Mary Previte, 83, of Haddonfield, NJ searched for 18 years to find the Chinese interpreter who rescued her 71 years ago, while a prisoner, in a Japanese camp, during World War II. She was living in Kaifeng, in Henan province, China, with her Christian missionary parents, who ran a Bible school, prior to the war.
As reported by the Daily Mail, Ms. Previte finally met Wang Chenghan, 91, at his home, in Guiyang city, Guizhou province, China. He helped rescue her, along with 1,500 others, from 30 different nations.
Previte’s great-grandfather had set up Chefoo School, a boarding school for children of foreign missionaries and others, where she was receiving her education, at the time.
It was reported by the BBC, that the day after Pearl Harbor’s attack, the Japanese took hold of the school, declaring it, military headquarters. Since America took part in the war, Westerners in China soon were considered, “enemy aliens”.
Unfortunately, Previte, 9, her grandfather, Herbert Hudson Taylor, a retired missionary and her siblings, were separated from her parents and became captives, at the school, by the Japanese soldiers.
US soldiers, along with Wang, rescued the prisoners of war in an operation known as “Duck Mission” in August 1945, from the Japanese school-prison encampment, in Weifang, Shandong province.
Previte shared that a Chinese student studying in the US had read an article about her and recognized that it spoke of his grandfather. It took her 18 years to track him down, after speaking to 4 other rescuers, as far back as the 1990s.
She presented Mr. Wang with 18 letters of gratitude, written by freed captives. New Jersey Congressman Donald Norcross and US Ambassador to China, Max Baucus, were among them.
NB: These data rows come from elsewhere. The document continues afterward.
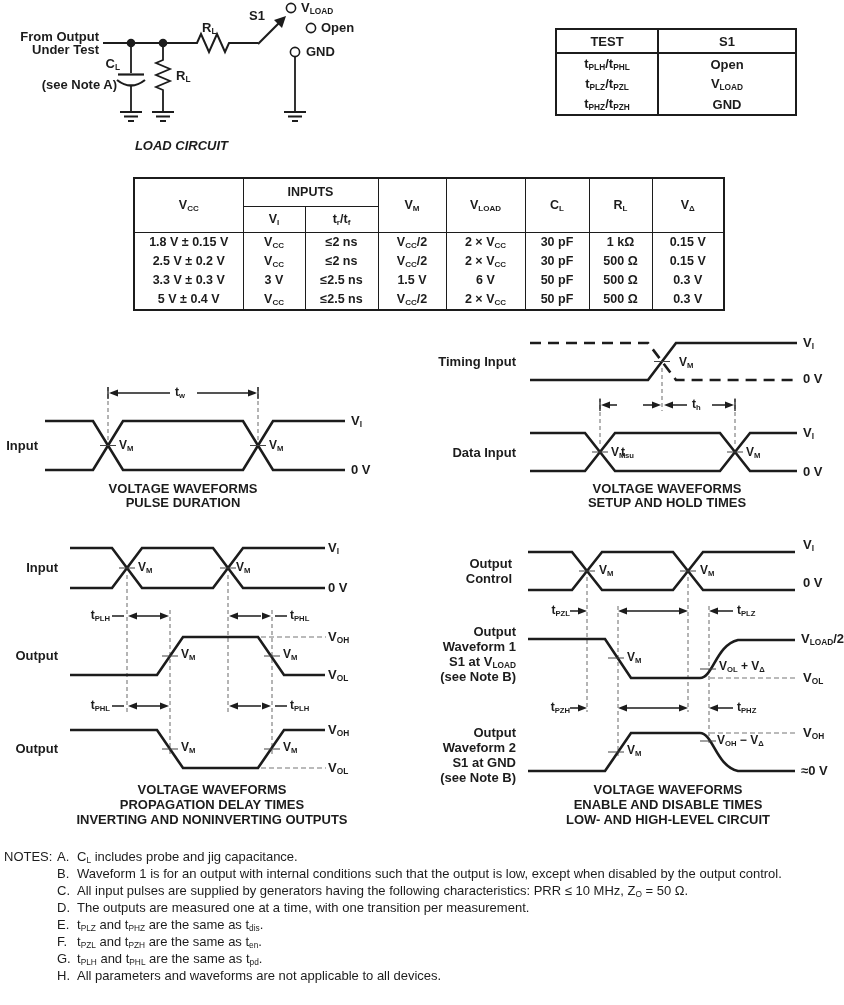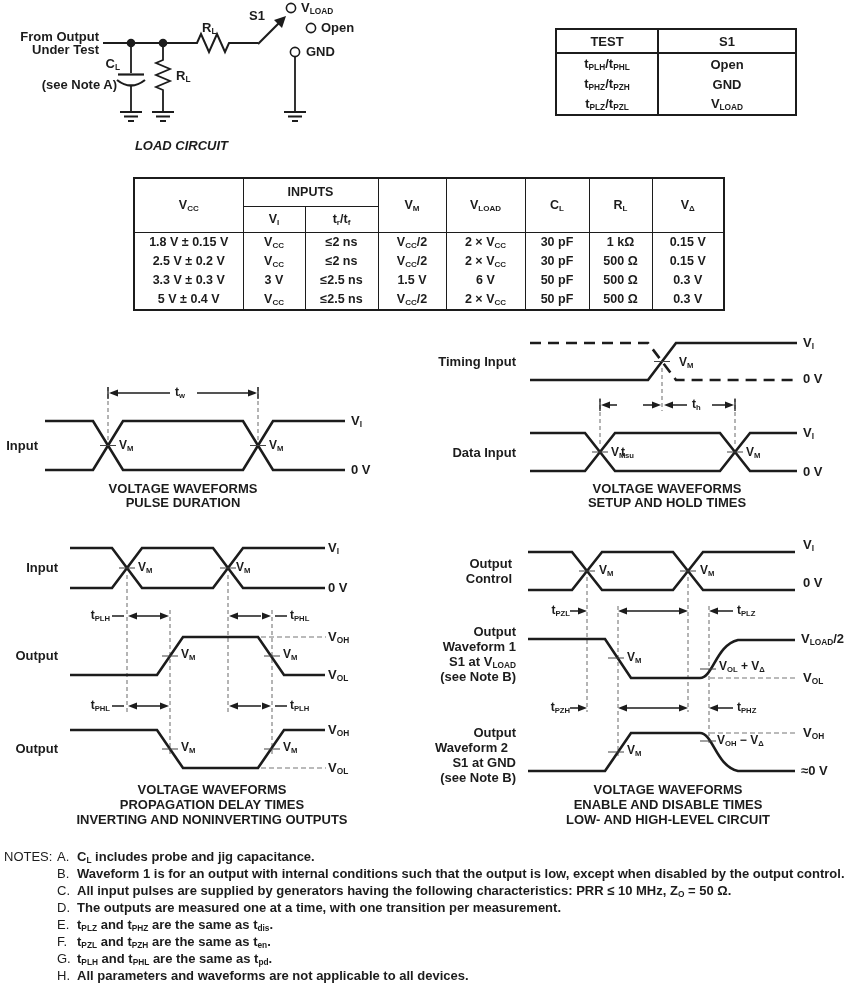"tPHZ/tPZH" tr { order: before "tPLZ/tPZL" -> after "tPLZ/tPZL" }
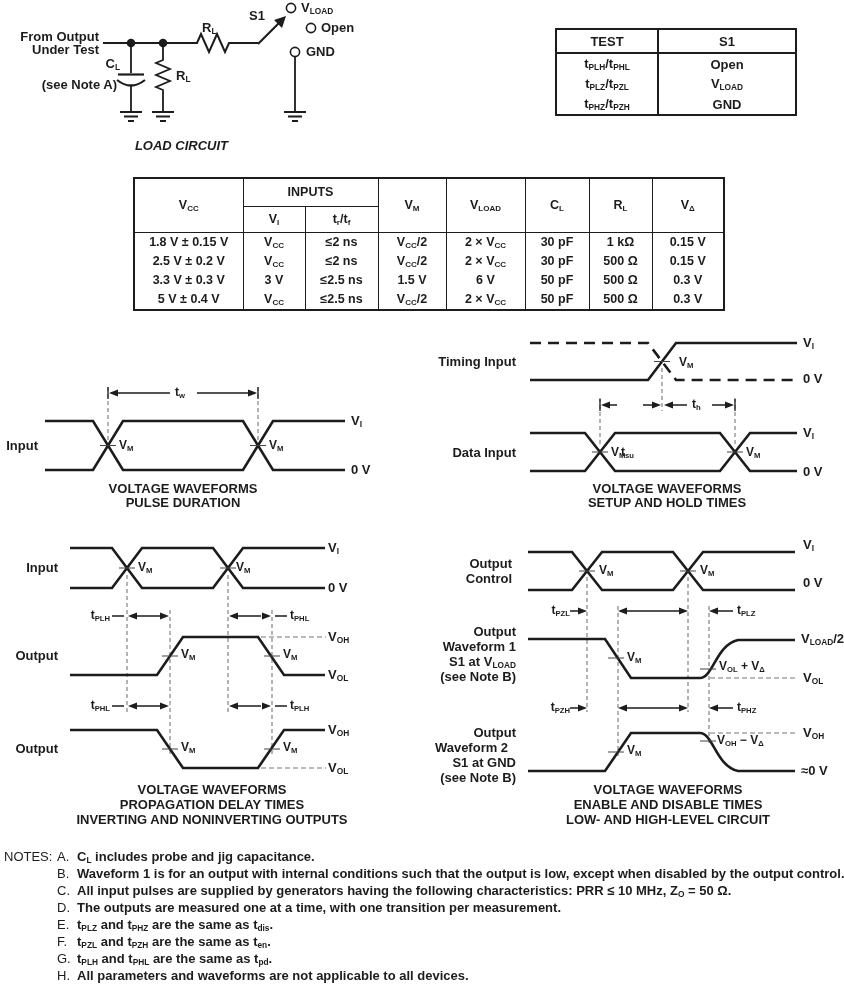"Waveform 2" div.lbl { text-align: center -> none }
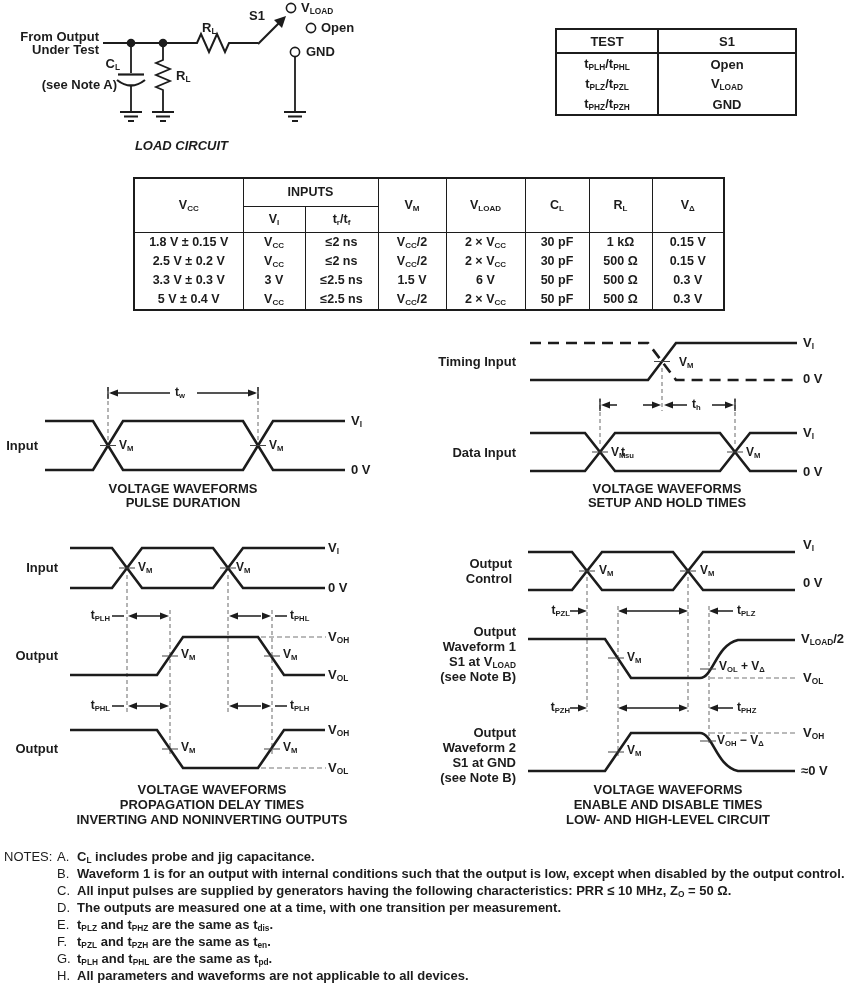"CL includes probe and jig" .note-text { font-weight: bold -> none }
Unfortunately, Mr. Wang is the sole survivor of the seven rescuers; however the widows of 2 others were also found.
“It is the end of a dream to actually have found all of the heroes and have an opportunity to see them face to face,” she shared with the Philadelphia Inquirer.
In recalling that fateful day, she said, “They had crowds of Chinese along the roadside as these white people were carrying whatever they could in their hands, no servants were helping them now, marching off to concentration camp.”
Unfortunately, she recounts that some of the imprisoned succumbed to starvation, since food was scarce as well as medicine. She shared with the BBC that the Chefoo School’s teachers always tried to encourage them by playing games and rewarding the winners or by simply comforting them, and trying to keep them positive, despite their circumstances.
VERSES TO REFLECT ON:
Matthew 25:35 (KJV)
35 For I was an hungred, and ye gave me meat: I was thirsty, and ye gave me drink: I was a stranger, and ye took me in:
John 15:13 (KJV)
13 Greater love hath no man than this, that a man lay down his life for his friends.
Ephesians 5:2 (KJV)
2 And walk in love, as Christ also hath loved us, and hath given himself for us an offering and a sacrifice to God for a sweetsmelling savour.